Study material =
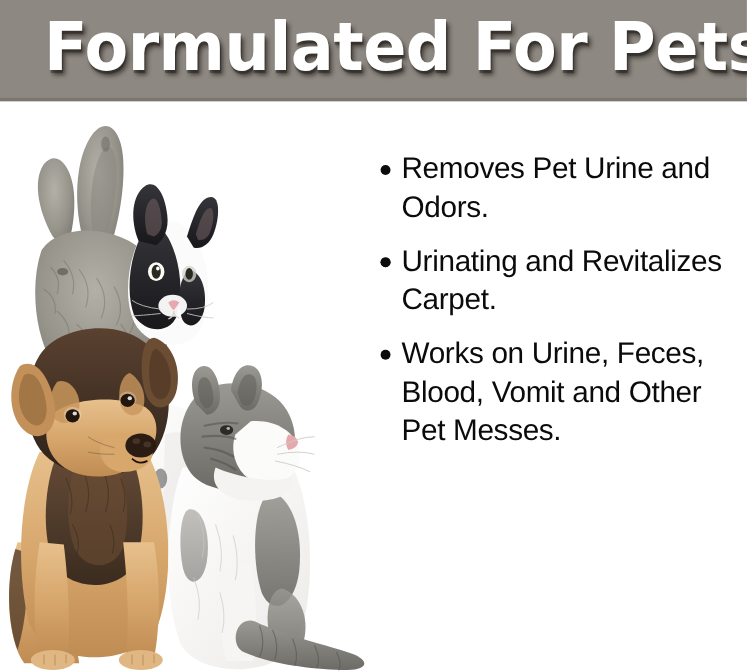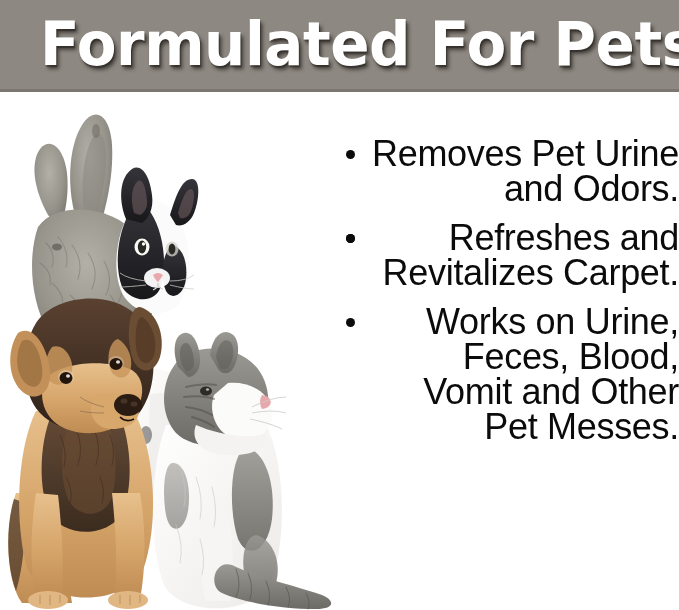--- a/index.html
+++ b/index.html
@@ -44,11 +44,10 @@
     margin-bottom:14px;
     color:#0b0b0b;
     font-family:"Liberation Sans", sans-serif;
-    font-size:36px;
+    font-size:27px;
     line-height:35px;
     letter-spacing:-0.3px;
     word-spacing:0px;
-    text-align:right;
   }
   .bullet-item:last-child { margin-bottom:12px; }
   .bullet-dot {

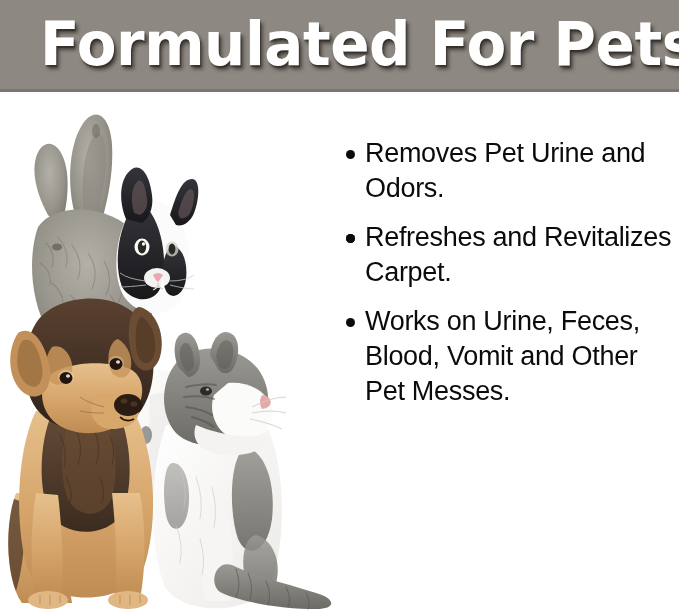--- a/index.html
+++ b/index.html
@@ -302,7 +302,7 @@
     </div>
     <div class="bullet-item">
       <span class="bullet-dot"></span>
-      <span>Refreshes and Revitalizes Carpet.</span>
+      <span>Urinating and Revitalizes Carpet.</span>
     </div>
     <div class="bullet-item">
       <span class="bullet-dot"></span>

What to produce = A word-for-word copy of the data above is needed, one that omits the pictures.

Written response =
--- a/index.html
+++ b/index.html
@@ -44,11 +44,10 @@
     margin-bottom:14px;
     color:#0b0b0b;
     font-family:"Liberation Sans", sans-serif;
-    font-size:36px;
+    font-size:27px;
     line-height:35px;
     letter-spacing:-0.3px;
     word-spacing:0px;
-    text-align:right;
   }
   .bullet-item:last-child { margin-bottom:12px; }
   .bullet-dot {

--- a/index.html
+++ b/index.html
@@ -302,7 +302,7 @@
     </div>
     <div class="bullet-item">
       <span class="bullet-dot"></span>
-      <span>Refreshes and Revitalizes Carpet.</span>
+      <span>Urinating and Revitalizes Carpet.</span>
     </div>
     <div class="bullet-item">
       <span class="bullet-dot"></span>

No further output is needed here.